Kellie Wood, vice-diretora de renda fixa da Schroders em Sydney, mantém suas apostas em uma curva voltando a ser íngreme mesmo após fechar as apostas direcionais. Ela está posicionada para que os títulos de dois anos dos EUA superem os títulos de 30 anos e vê o potencial para os rendimentos de prazos mais longos superarem os de prazos mais curtos em mais de um ponto percentual.

“Estivemos posicionados em acentuadores por um tempo,” disse Wood. Inicialmente, ela esperava ver os rendimentos de prazos mais longos subirem devido ao aumento do prêmio de prazo, e agora está apostando em uma queda nos rendimentos de prazo mais curto devido aos cortes nas taxas.

Os investidores que antecipam um ritmo mais rápido de acentuação da curva, que envia as taxas de curto prazo decisivamente abaixo das com prazos mais longos, precisam ver evidências convincentes de uma economia muito mais fraca que force a mão do Fed. Em vez disso, a trajetória atual aponta para um ciclo de facilitação gradual decorrente de uma desaceleração na inflação e crescimento moderado. O próprio banco central dos EUA prevê apenas três quartos de ponto em cortes este ano.

“Em tempos normais, sem aperto monetário, é a taxa curta que cai acentuadamente, dado que uma recessão está chegando, e isso causa a normalização,” disse Tobias Adrian, diretor do Departamento de Mercados Monetários e de Capitais do Fundo Monetário Internacional. “Mas agora os EUA provavelmente terão um pouso suave e, basicamente, a curva pode apenas se achatar.”

O que diz a Bloomberg Intelligence...

“Se o mercado eventualmente precificar cortes de taxa mais lentos segundo a ‘abordagem metódica’ de Waller, os rendimentos dos títulos de dois anos podem subir 40 pontos base e o acentuamento da curva pode diminuir.”

Ira F. Jersey e Will Hoffman, estrategistas da BI

Claro, as condições podem mudar rapidamente. Roger Hallam, chefe global de renda da Vanguard, vê dois catalisadores potenciais para uma curva mais íngreme.

“Um é uma recessão ou um acidente financeiro que faz com que o Fed facilite mais rapidamente e significativamente do que o esperado. Este é um caso de acentuamento positivo em um resultado adverso”, disse ele, referindo-se a uma situação em que os rendimentos em toda a curva caem, com os rendimentos de curto prazo liderando a queda.

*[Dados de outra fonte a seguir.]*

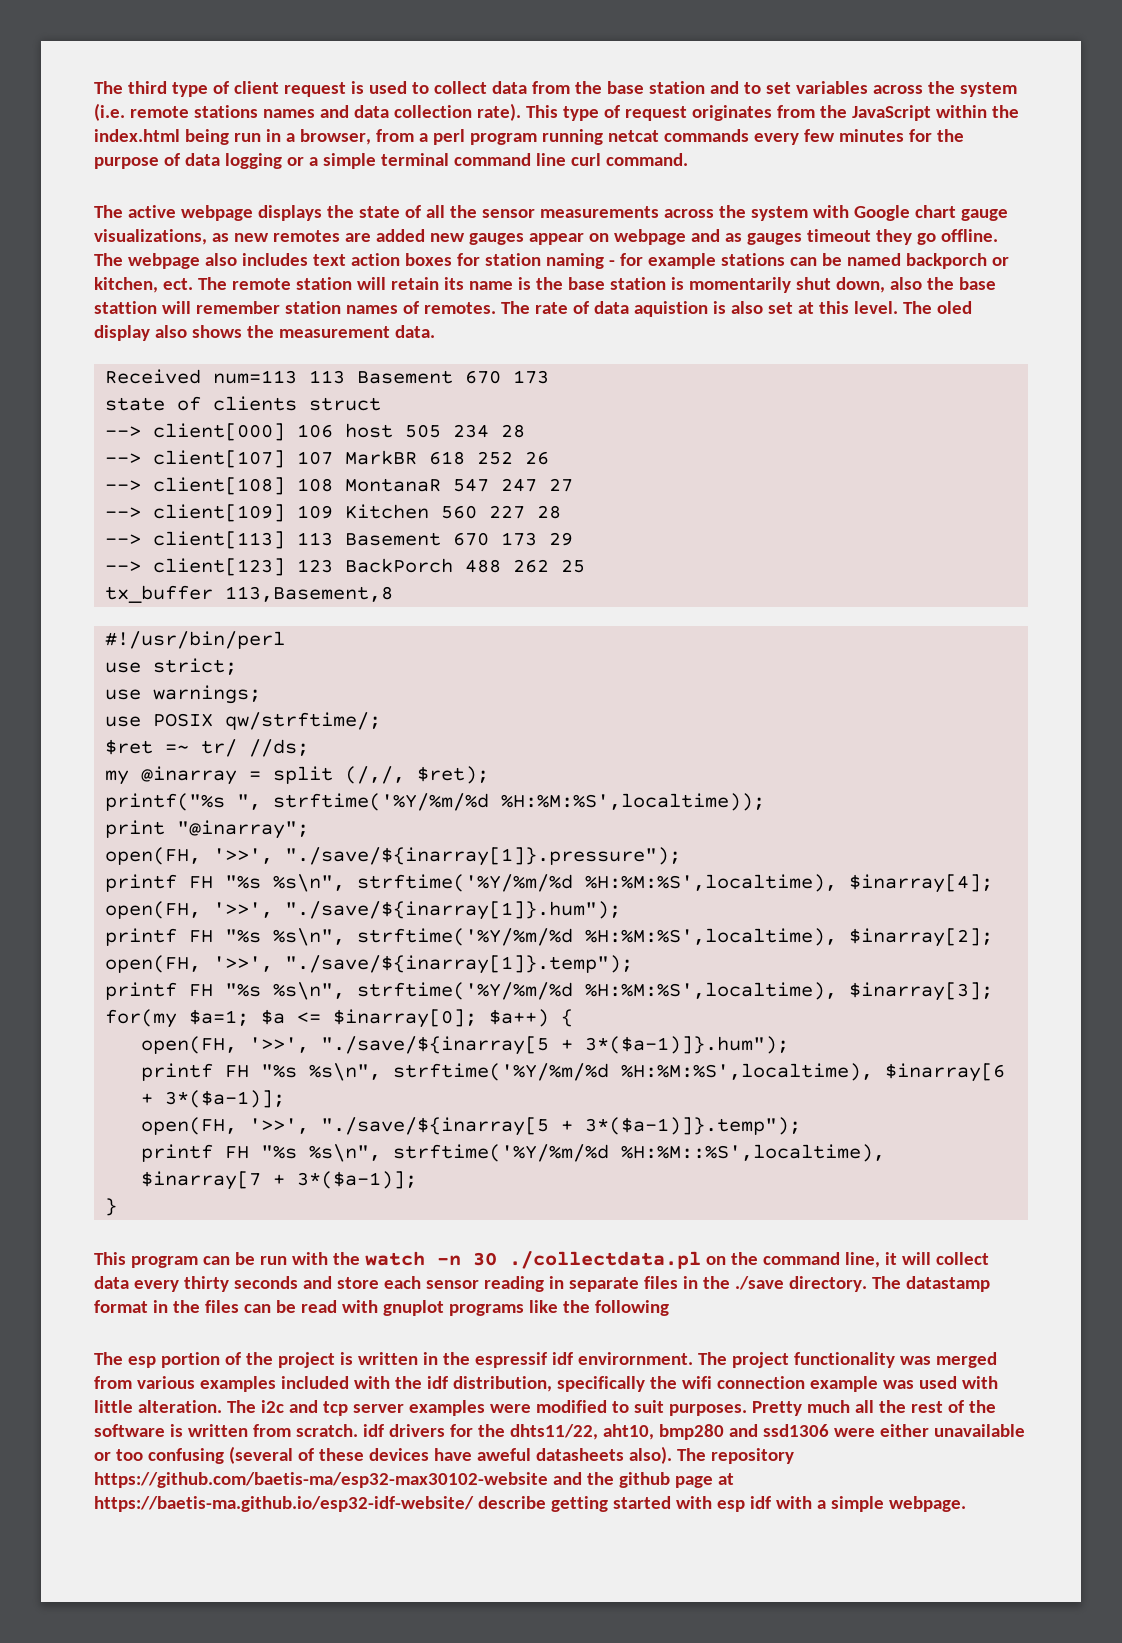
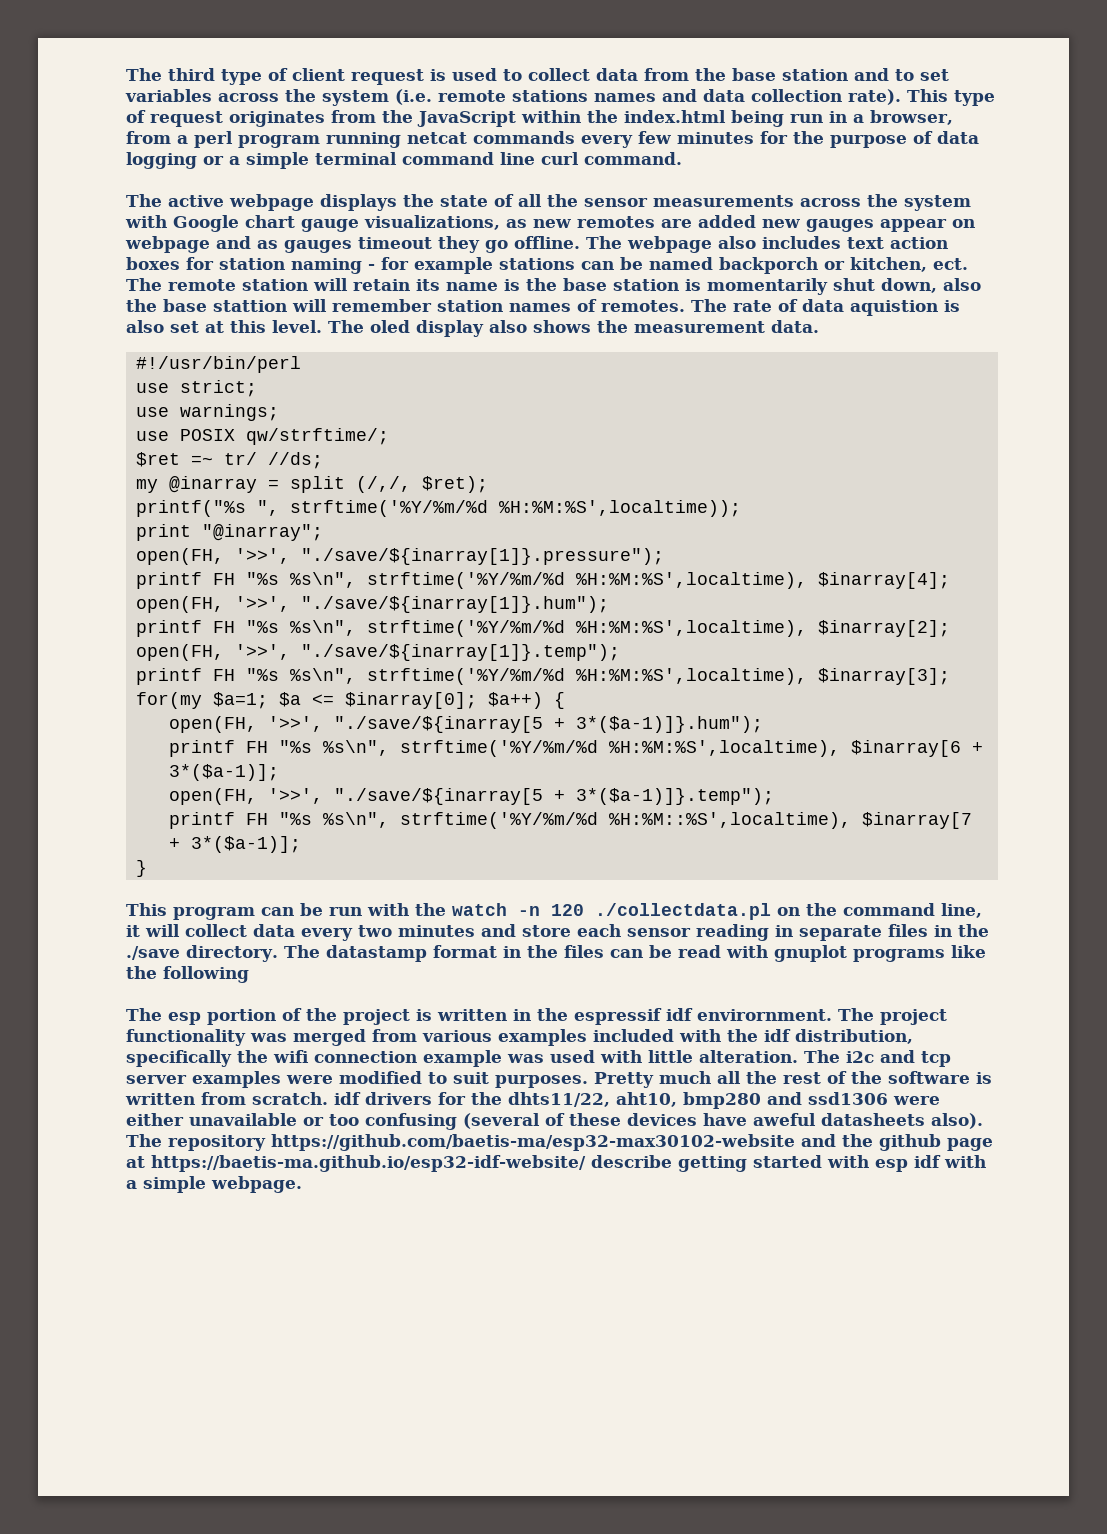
[105,369,550,384] [105,396,382,411] [105,423,526,441] [105,450,550,468] [105,477,574,495] [105,504,562,522] [105,531,574,549] [105,558,586,576] [105,585,394,603] // Received num=113 113 Basement 670 173 // state of clients struct // --> client[000] 106 host 505 234 28 // --> client[107] 107 MarkBR 618 252 26 // --> client[108] 108 MontanaR 547 247 27 // --> client[109] 109 Kitchen 560 227 28 // --> client[113] 113 Basement 670 173 29 // --> client[123] 123 BackPorch 488 262 25 // tx_buffer 113,Basement,8 -> (819, 326) none
[472,1252,497,1266] 30 -> [551,904,584,916] 120
[183,1276,298,1292] thirty seconds -> [358,925,475,937] two minutes

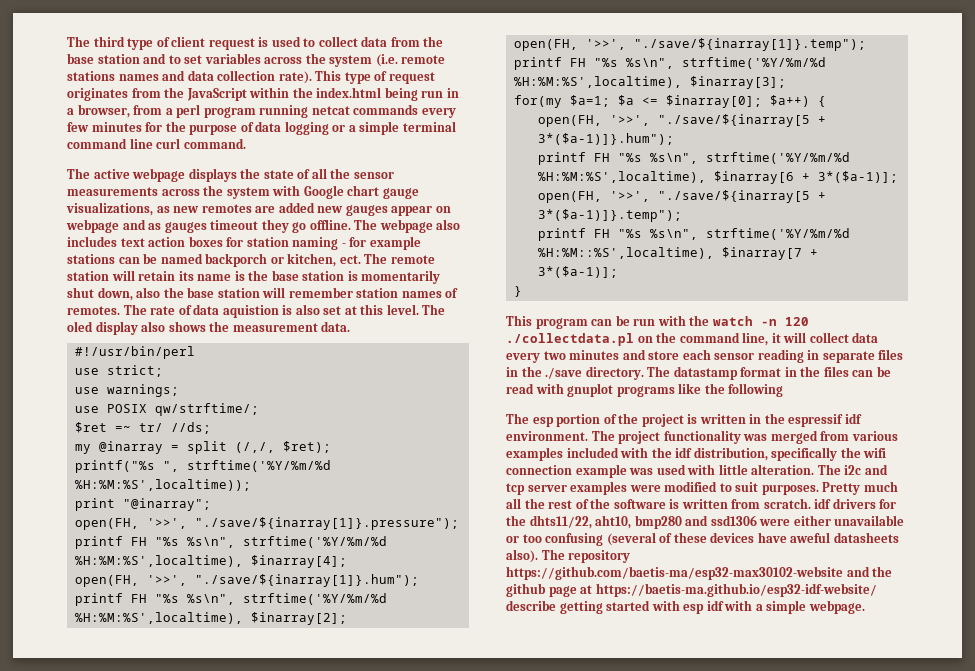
[213,300,287,312] stattion -> [217,288,260,298] station
[697,1009,832,1021] envirornment. -> [506,431,588,441] environment.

Um resultado mais problemático seria se os rendimentos de longo prazo subissem, como visto no ano passado, quando um déficit em alta nos Estados Unidos levantou preocupações sobre o financiamento do Tesouro. “O desafio do déficit nos EUA permanece muito relevante”, e uma causa de curva mais íngreme seria um “Fed facilitando antes que a inflação seja realmente controlada”, à medida que o mercado busca mais um prêmio de prazo para manter títulos de prazos mais longos, disse Hallam.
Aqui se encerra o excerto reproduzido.